Each line from the one that contains "[83,678,255,706] Rubriche (919)" to the end of the material must be quoted exactly; include both end lines and nothing else.

Recorded information START

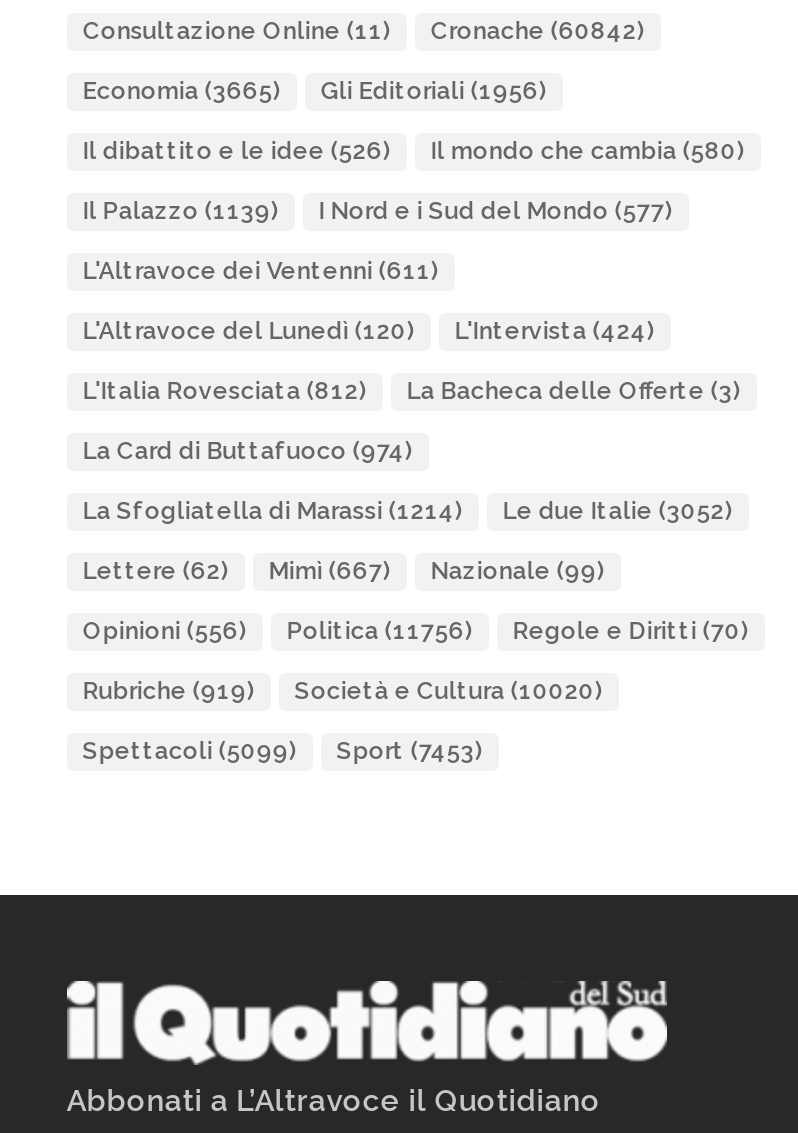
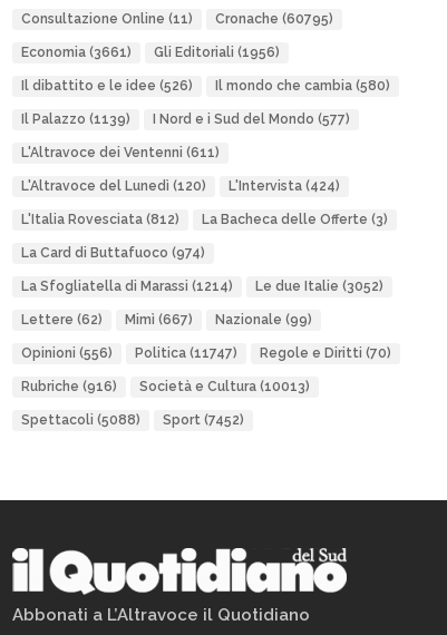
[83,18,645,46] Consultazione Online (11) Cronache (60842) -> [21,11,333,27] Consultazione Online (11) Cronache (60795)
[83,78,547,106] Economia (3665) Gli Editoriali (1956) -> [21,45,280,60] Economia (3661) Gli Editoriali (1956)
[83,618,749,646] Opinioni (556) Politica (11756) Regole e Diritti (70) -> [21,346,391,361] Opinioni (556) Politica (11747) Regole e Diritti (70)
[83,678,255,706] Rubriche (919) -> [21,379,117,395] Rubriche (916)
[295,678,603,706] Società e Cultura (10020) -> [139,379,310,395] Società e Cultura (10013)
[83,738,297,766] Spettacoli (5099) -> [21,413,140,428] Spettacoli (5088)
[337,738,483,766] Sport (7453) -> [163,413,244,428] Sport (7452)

Recorded information END

#### Result for this exercise
[83,678,255,706] Rubriche (919) -> [21,379,117,395] Rubriche (916)
[295,678,603,706] Società e Cultura (10020) -> [139,379,310,395] Società e Cultura (10013)
[83,738,297,766] Spettacoli (5099) -> [21,413,140,428] Spettacoli (5088)
[337,738,483,766] Sport (7453) -> [163,413,244,428] Sport (7452)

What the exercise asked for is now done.